The problem goes beyond those three politicians to the parties they represent, and the voters who back them. “The religious parties vary from moderate conservative to extreme,” Mr. Foxman said. “There are parts of the Orthodox coalition that aren’t as extreme in their acts and speech, but they certainly move in the direction of limiting religious freedom in Israel. If they are going to put kashrut back into the government, if they are going to push back on the freedom to do things on Shabbat that would change the nature of the country, it would go backward.” (Readers should note that Mr. Foxman, as an Orthodox Jew, depends on kosher hashgacha and is shomer Shabbat; he just doesn’t believe that the government should regulate those things.)

“He has people in his coalition who want to move Israel closer to being a theocratic state.”

But, Mr. Foxman said, there are other parties that at least in theory could join in Mr. Netanyahu’s coalition. “The previous government made a coalition with parties after saying that they could never come together. Regardless of what he says today, remember that Netanyahu was the first Israeli politician to meet with the Islamic party. He certainly could find a way to make a coalition with the centrist and centrist left.”

Mr. Foxman talked briefly as well about the renewed waves of antisemitic filth sweeping this country. “It always has been there,” he said. “But only now has it become public and legitimate. It is enabled now. It’s above the surface.

“We had built firewalls in the last 70 years,” particularly since the horrors of the Holocaust made antisemitism socially unacceptable in polite non-Jewish society. “That’s all gone now.

“The internet makes everything okay. You can say it. You can spread it. It is a different world. But I always believed that it always is here. That it is serious. That we can’t eliminate it.

“We have to contain it. That is our challenge.

“If there is one single thing that has made antisemitism worse, it is social media,” Mr. Foxman said.

Our other challenge is to “balance First Amendment rights with civility.

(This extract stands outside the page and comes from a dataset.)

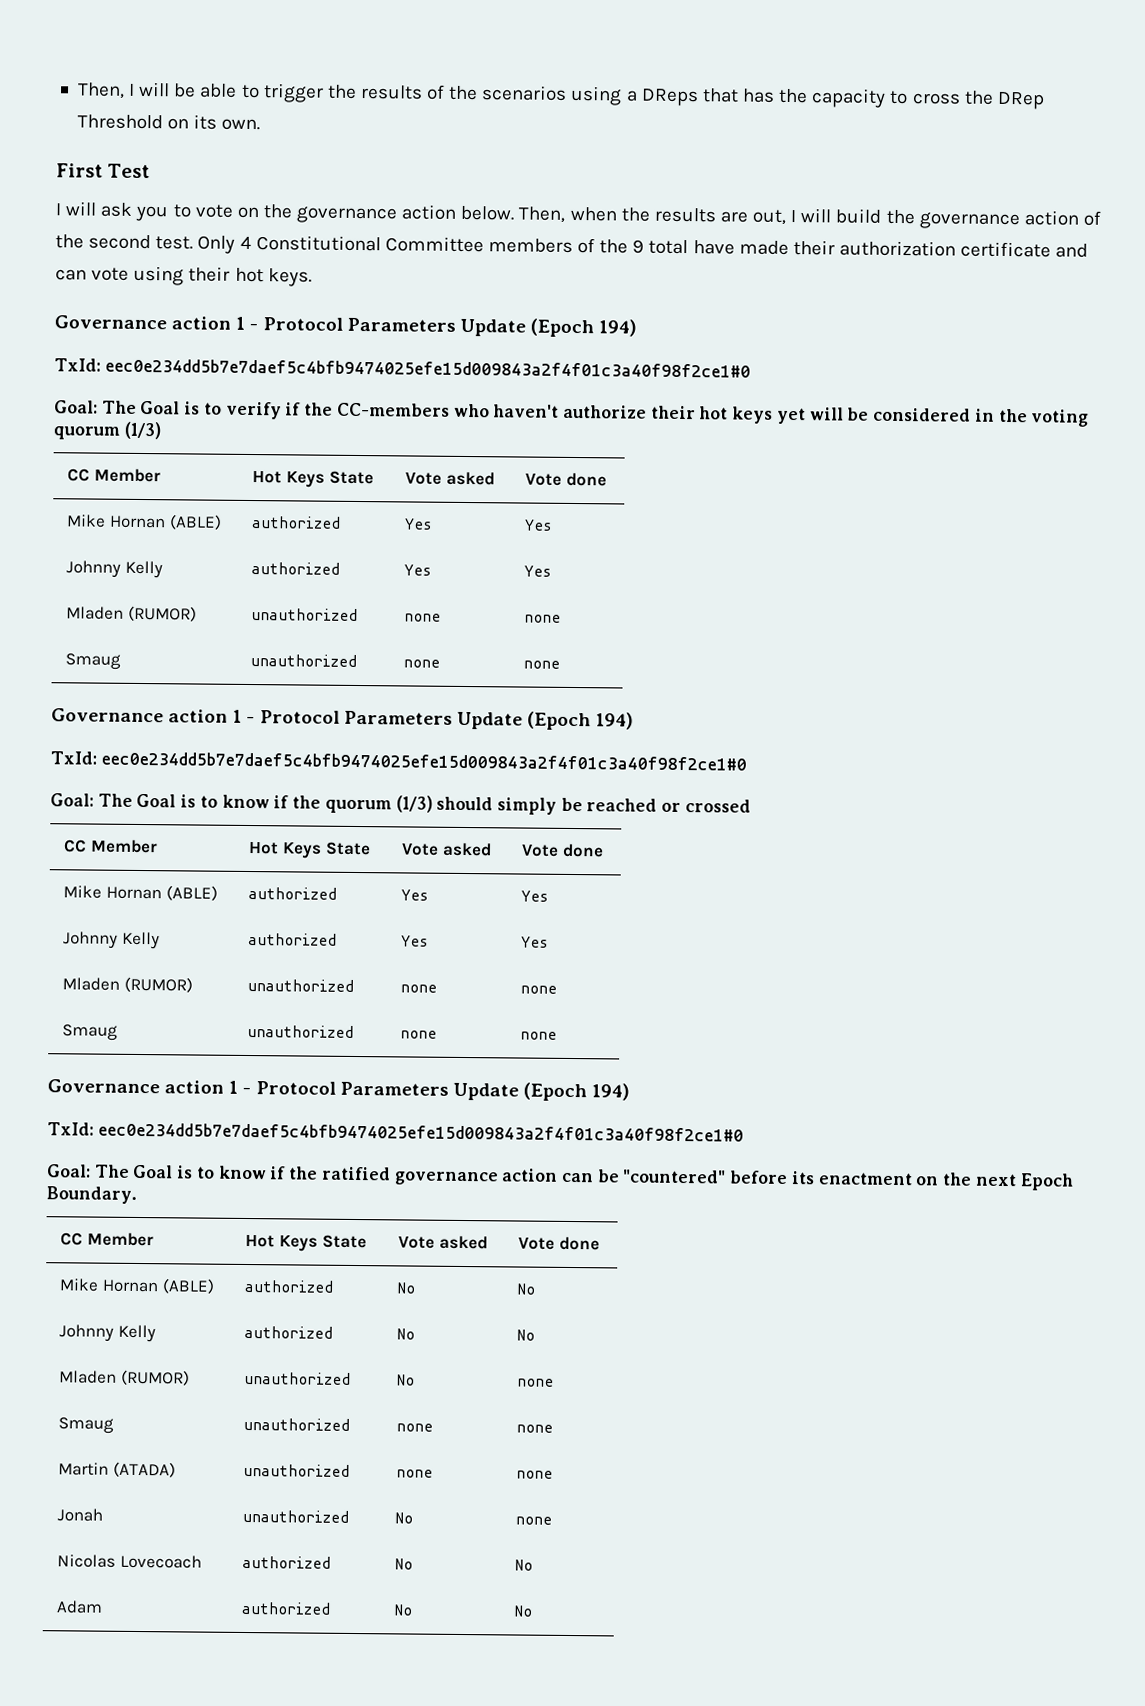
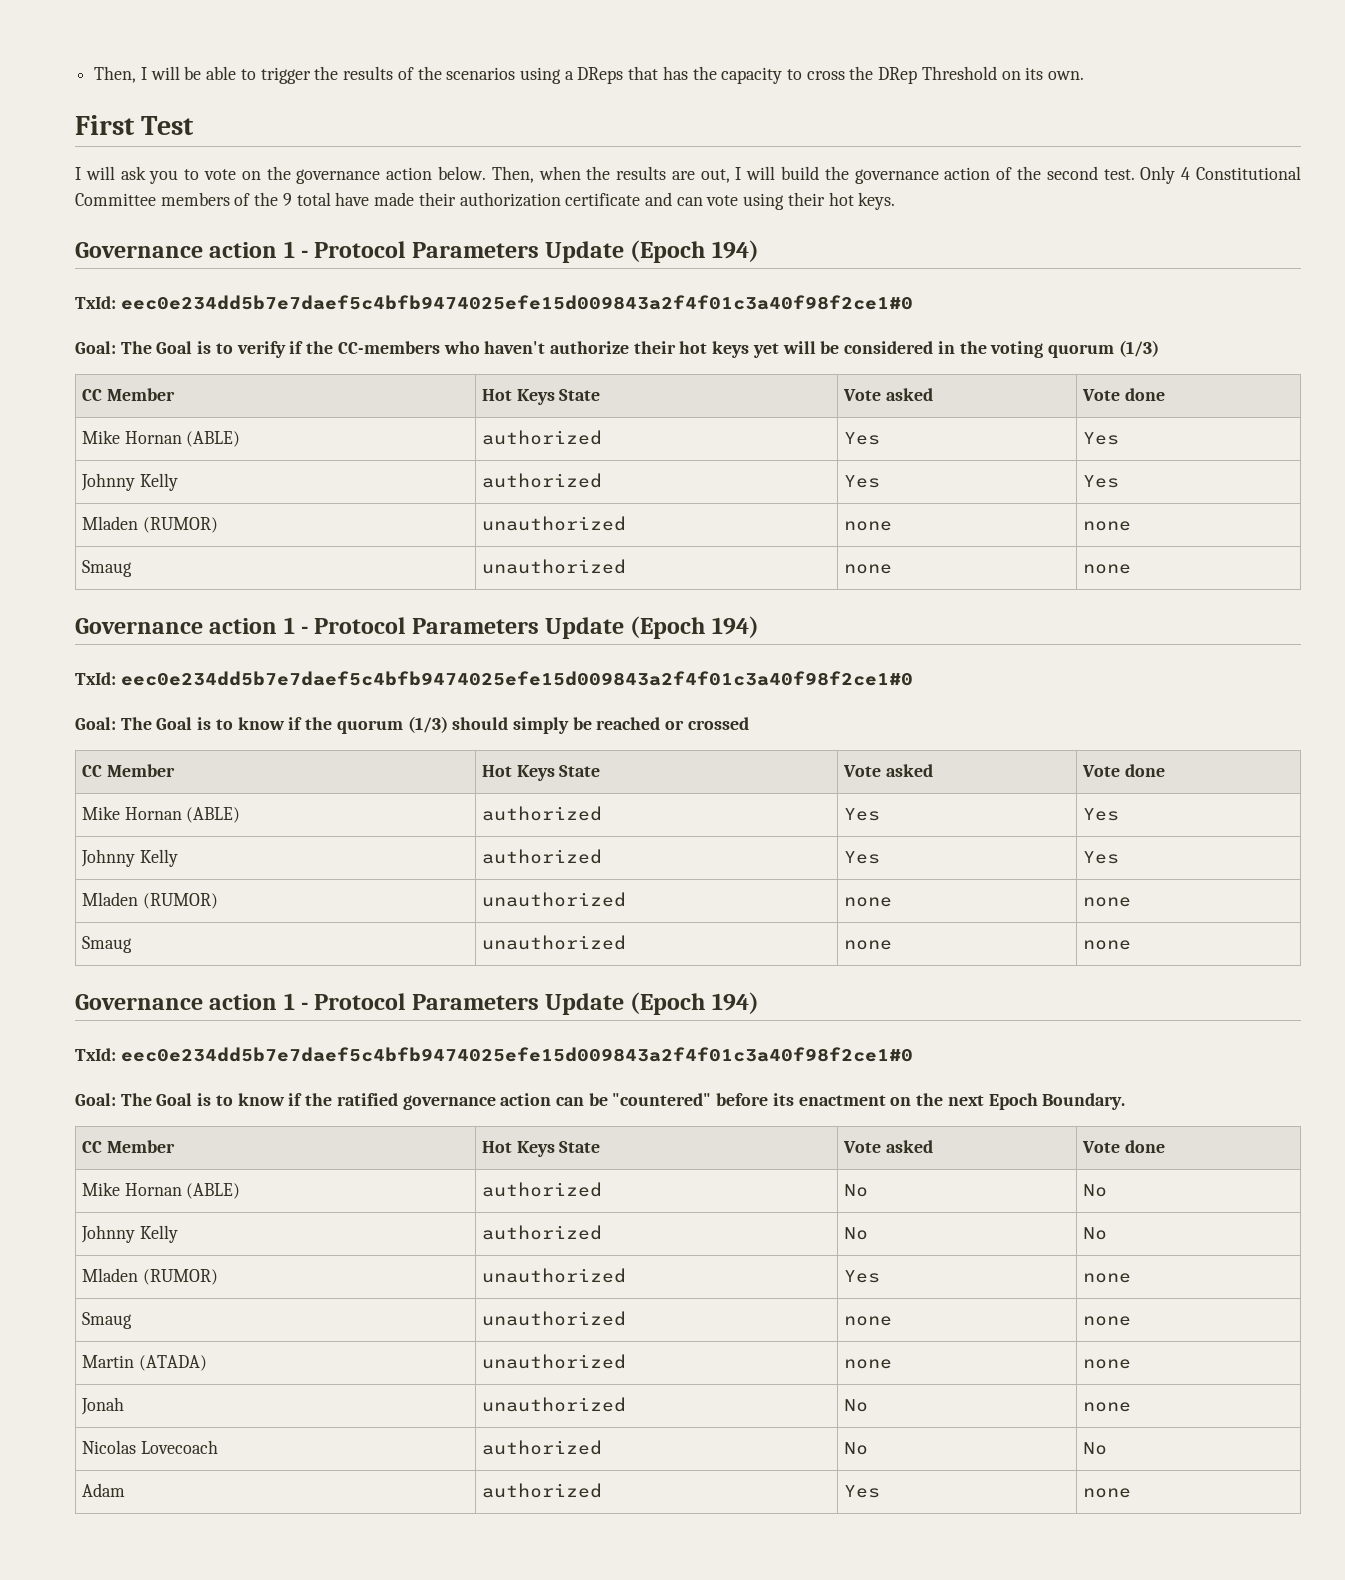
- Mladen (RUMOR) | unauthorized | No | none
+ Mladen (RUMOR) | unauthorized | Yes | none
- Adam | authorized | No | No
+ Adam | authorized | Yes | none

“We faced a similar situation after 9/11. How do we balance life and security with freedom? If you don’t have life, you can’t have liberty and the pursuit of happiness. How do we balance it?

“We found a compromise, the Patriot Act. It wasn’t perfect. We gave up our freedom to get on a plane without being frisked, go into a public building without having to show our identity, or go through magnetometers. We willingly gave up those freedoms for that balance.

“Today we face a similar challenge. We have freedom of speech, but unfettered freedom of speech is yelling fire in a crowded theater. We have to balance free speech with safety and civility.

How do we do that? “You need a stable, rational Congress,” Mr. Foxman said.

Beyond that, we have to realize that “while the internet and social media are a force for good, the unintended consequences are that it’s also a superhighway for hate. We have to find the balance. The experts tell us that it’s all in the algorithms, but now we know that the algorithms are controlled not for balance but for profit. We have to make sure that they control for civility and values, not for profit.”

And once we can do that, solving the problem of Mr. Netanyahu’s grim choices, and the effects those choices will have on American Jews’ love of Israel, will be a piece of cake.